__WORK REQUEST__
Where a picture appears, leave it out; copy everything else in the records exactly.

^^^^^^^^^^^^^^^^

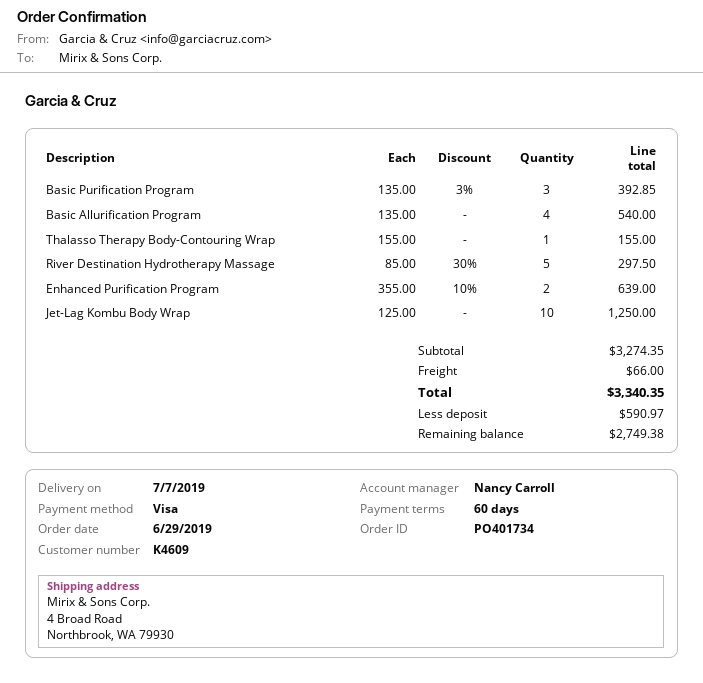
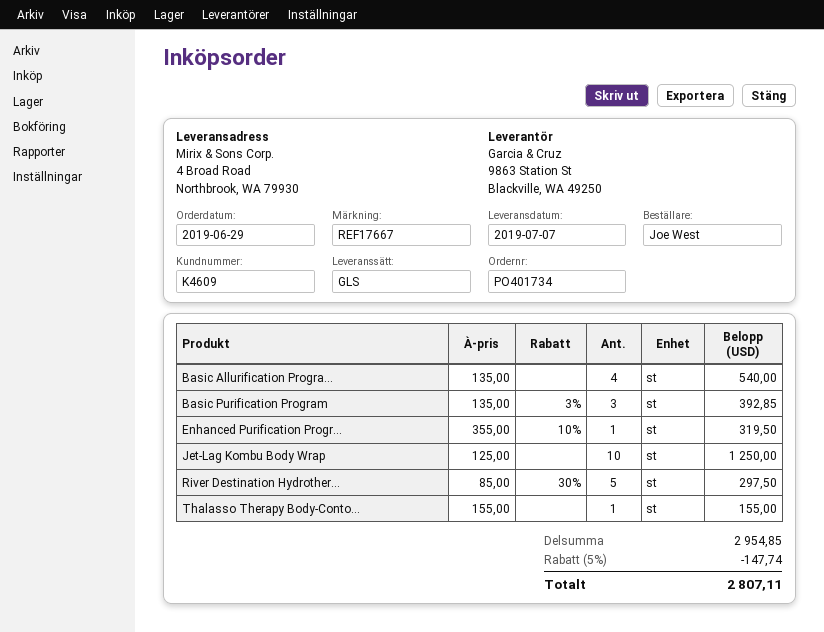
Enhanced Purification Program: 2 x 355.00 - 10% = 639.00 -> 1 x 355.00 - 10% = 319.50
subtotal: 3274.35 -> 2954.85
discount: none -> 5% = 147.74
shipping: 66.00 -> none
total: 3340.35 -> 2807.11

^^^^^^^^^^^^^^^^

__WRITTEN ANSWER__
Enhanced Purification Program: 2 x 355.00 - 10% = 639.00 -> 1 x 355.00 - 10% = 319.50
subtotal: 3274.35 -> 2954.85
discount: none -> 5% = 147.74
shipping: 66.00 -> none
total: 3340.35 -> 2807.11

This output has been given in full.